フィルミナとエレナはすれ違う生徒たちのつむじをチェックすることを忘れない。今日の考察の主題は『つむじ』である。ほんの一瞬で気づかれることなく、つむじを見るのだ。もはや名人芸と言っても過言ではない。
中庭に続く回廊に差し掛かった時に、庭にある木の下にいる2人に目がとまる。エドワルドとアンジェリカだった。
「あれはアンジェリカ様とエドワルド様……ではありませんわね」
「トームスですわね(つむじが逆向きよ。まだまだね)」
エドワルドに変装した(といってもメガネをはずしただけだが)トームスとアンジェリカが何事か話をしている。フィルミナとエレナは近くの木陰に移動するとそば耳を立てる。
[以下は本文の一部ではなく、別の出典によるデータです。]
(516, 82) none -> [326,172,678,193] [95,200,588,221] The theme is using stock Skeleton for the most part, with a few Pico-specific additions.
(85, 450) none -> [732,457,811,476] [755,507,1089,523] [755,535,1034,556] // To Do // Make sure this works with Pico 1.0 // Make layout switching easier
「エドワルド様。よろしければ今日の放課後お茶をご一緒していただけないでしょうか?」
「すまぬが、今日はどうしても抜け出せぬ用事があるのだ」
アンジェリカはしゅんとすると「どうしてもですか?」と上目使いで偽エドワルドを見る。なんとも庇護欲をそそる様だ。
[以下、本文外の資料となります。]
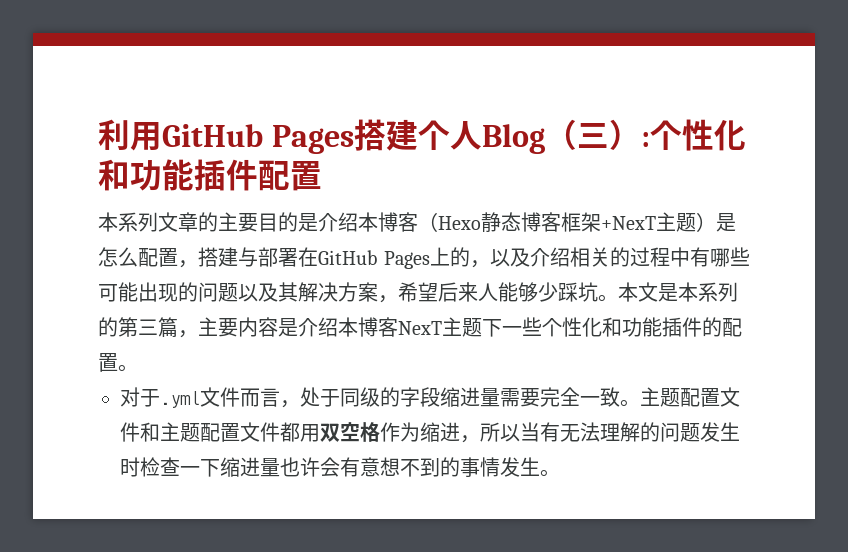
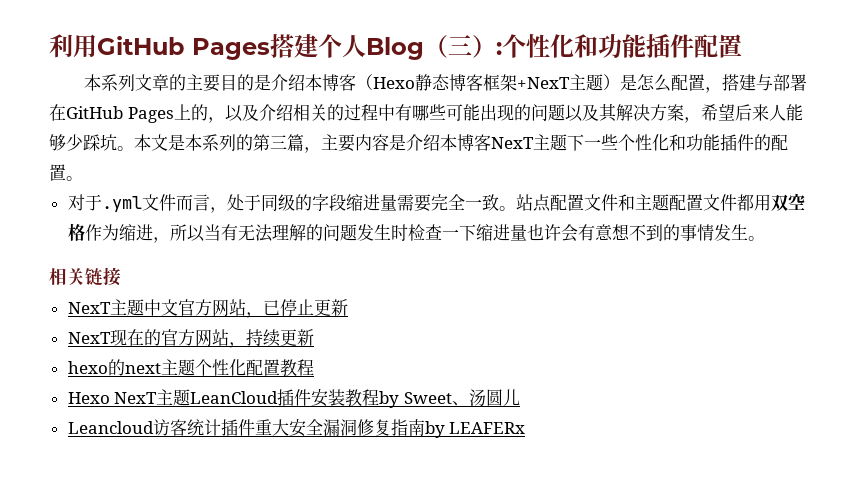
[640,387,680,407] 主题 -> [515,194,551,212] 站点
(560, 473) none -> [49,267,121,286] [67,299,348,318] [67,329,314,348] [67,359,314,377] [67,389,520,408] [67,419,526,438] // 相关链接 // NexT主题中文官方网站，已停止更新 // NexT现在的官方网站，持续更新 // hexo的next主题个性化配置教程 // Hexo NexT主题LeanCloud插件安装教程by Sweet、汤圆儿 // Leancloud访客统计插件重大安全漏洞修复指南by LEAFERx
(うっ! 断わりづらいけど、今日は絶対パンケーキを食うんだ!)
「女性には優しく」と父に言われて育ったが、パンケーキの誘惑が勝った。
「すまぬ、アンジェリカ嬢。また埋め合わせはしよう」
(殿下がな)
心の中でこっそりとつぶやく。
「絶対ですよ」
アンジェリカはにこりと微笑むと駆け出し、回廊の奥へと消えていった。トームスはアンジェリカが去ったのを見届けるとふぅと息を吐く。
「そこの木陰にいる2人と木の上にいる殿下、出てこいよ」
フィルミナとエレナは木陰から出ていき、エドワルドは木からひらりと飛び降りる。ビン底メガネをかけている。
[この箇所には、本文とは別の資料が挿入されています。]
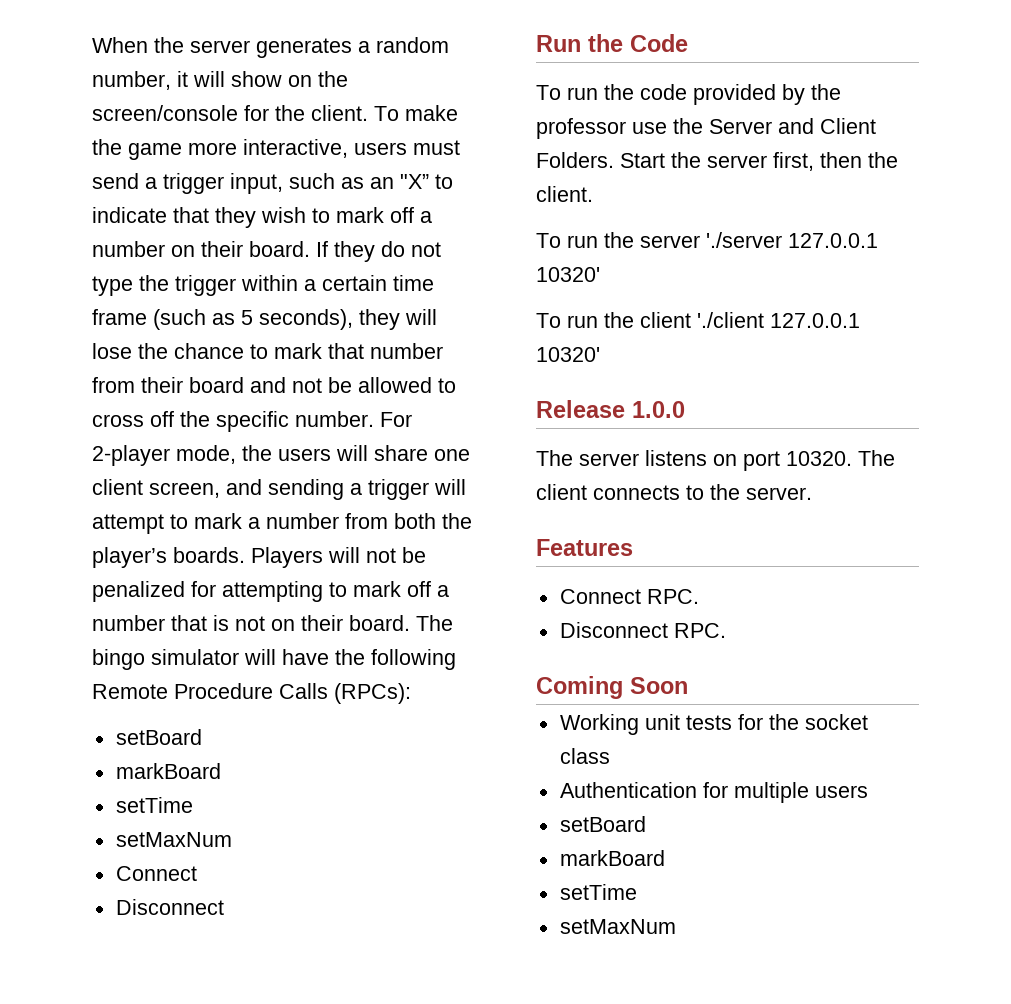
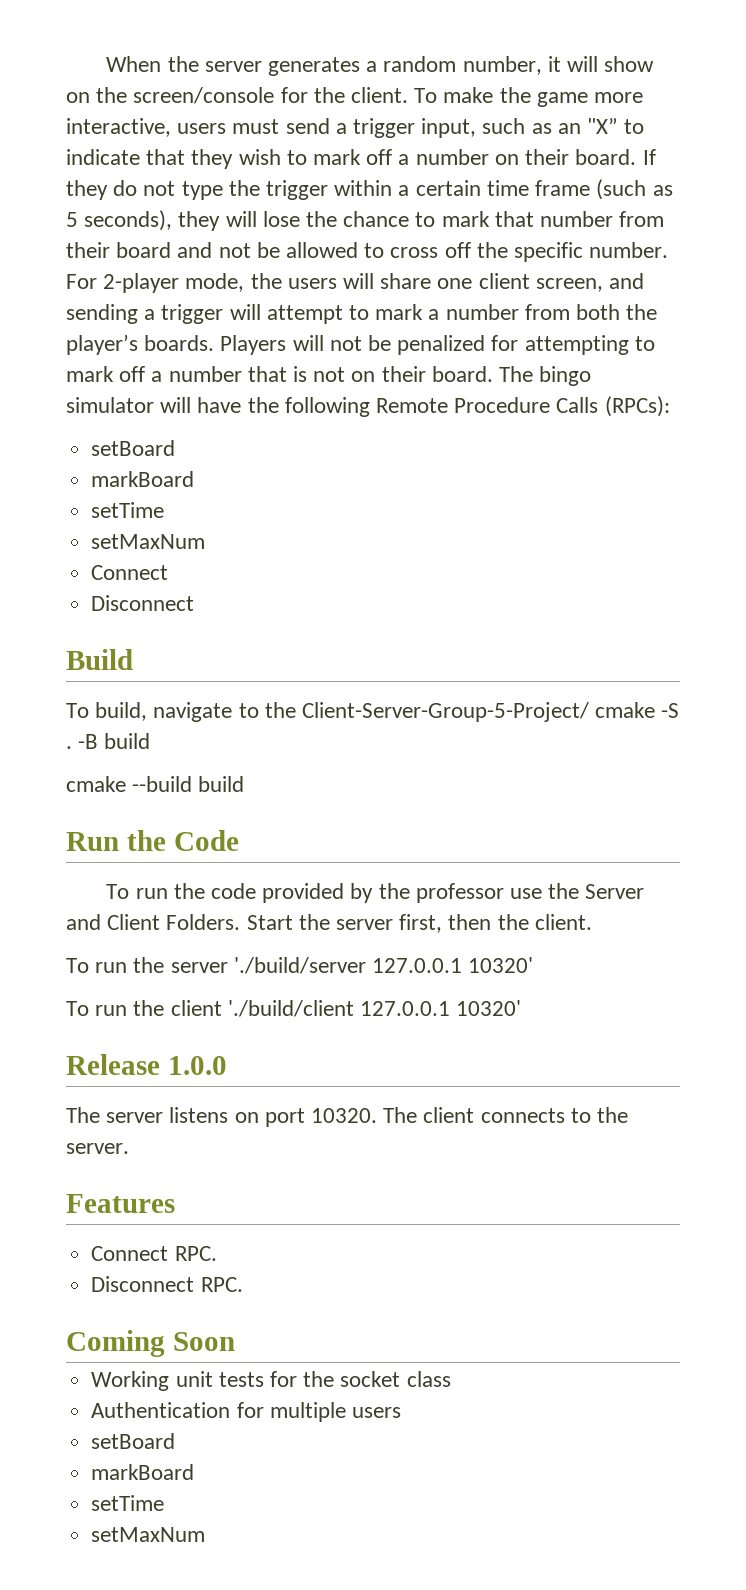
(224, 907) none -> [66,649,133,670] [66,702,680,722] [66,733,151,749] [66,776,245,792] // Build // To build, navigate to the Client-Server-Group-5-Project/ cmake -S . -B build // cmake --build build
[706,232,782,248] './server -> [233,957,366,974] './build/server
[697,312,764,328] './client -> [227,1000,354,1017] './build/client

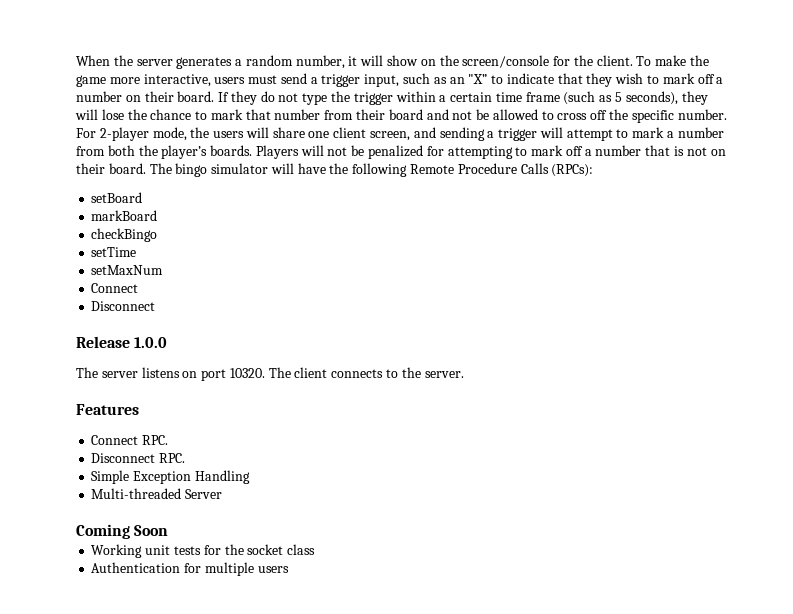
(195, 479) none -> [91,228,158,242] // checkBingo
[66,649,133,670] [66,702,680,722] [66,733,151,749] [66,776,245,792] [66,830,239,851] [106,883,645,903] [66,914,592,933] [66,957,534,974] [66,1000,522,1017] // Build // To build, navigate to the Client-Server-Group-5-Project/ cmake -S . -B build // cmake --build build // Run the Code // To run the code provided by the professor use the Server and Client Folders. Start the server first, then the client. // To run the server './build/server 127.0.0.1 10320' // To run the client './build/client 127.0.0.1 10320' -> (156, 306) none
(243, 1284) none -> [91,470,250,484] [91,488,223,499] // Simple Exception Handling // Multi-threaded Server
[91,1433,176,1449] [91,1464,195,1480] [91,1495,165,1511] [91,1527,206,1542] // setBoard // markBoard // setTime // setMaxNum -> (289, 569) none

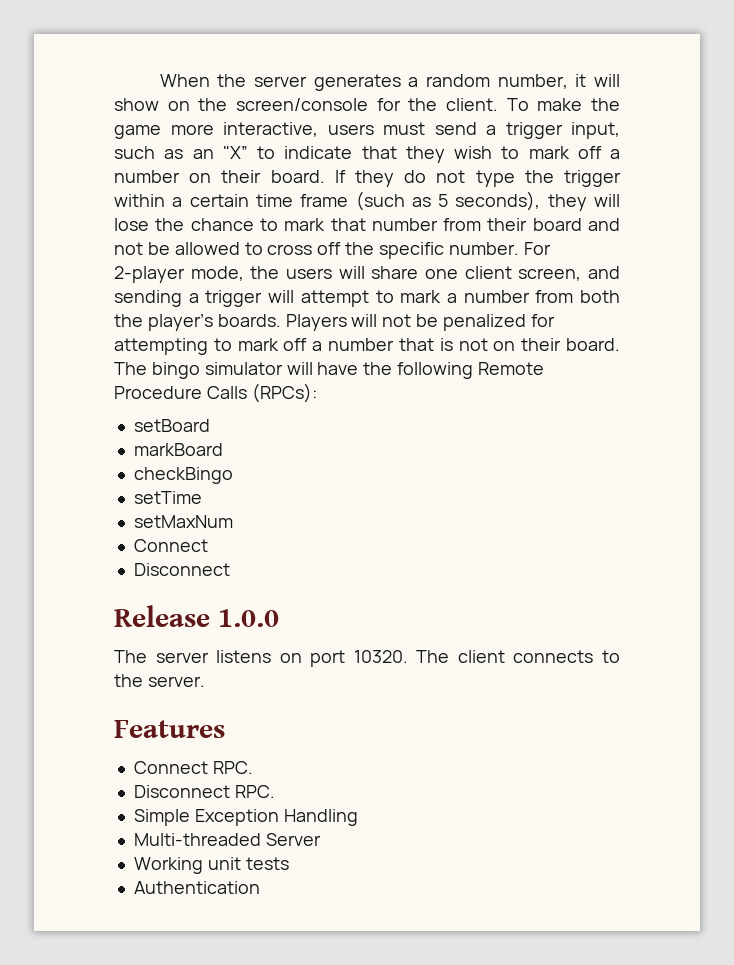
[76,524,169,539] // Coming Soon -> (321, 839) none
[203,544,316,555] [91,562,289,576] for the socket class // Authentication for multiple users -> [133,881,260,894] // Authentication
「エド、そこにいらっしゃいましたの(木登りは得意ですものね)」
「フィーこそかくれんぼが上手だね」
「いや。わりとバレバレだったぞ」
「あら? 気配は隠していましたのに」
それぞれ会話が合っているようでかみ合っていない。エレナが中庭の反対側を見ると侍女が待機している。ランチの用意ができたようだ。
「用意ができたようですわ。さあ、まいりましょう」
「ところでエドとトームスはどうして入れ替わっていましたの?(このテリーヌは絶品ですわ)」
美味しいランチに舌鼓を打ちながら、フィルミナが首を傾げる。
「殿下に頼まれたんだよ。アンジェリカ嬢に呼び出されたから、影武者の出番だとか言って。なあ」
豪快にサンドウィッチを頬張りながら、エドワルドに同意を求める。
「フィー以外の女性と2人きりになる気はないからな」
トームスとは正反対に上品にサンドウィッチを食べるエドワルドは眉間にしわを寄せている。フィルミナに見られたことがいやだったようだ。サンドウィッチは美味しいらしく「美味だ」とつぶやいている。
「まあ、エド。わたくしのことを想ってですのね(うれしい)」
「フィーは本当に可愛い。抱きしめていいか?」
「だから、いちゃつくのは2人きりの時にしろ!」
今にもフィルミナを抱きしめそうなエドワルドを窘める。
「人の恋路は邪魔してはいけませんわよ」
静かにランチを味わっていたエレナに、大きな鶏肉のソテーを口に突っ込まれたトームスは噛み砕くのに時間がかかった。
午後の授業が始まる予鈴が鳴るまで、楽しい? ランチの時間を過ごした4人だった。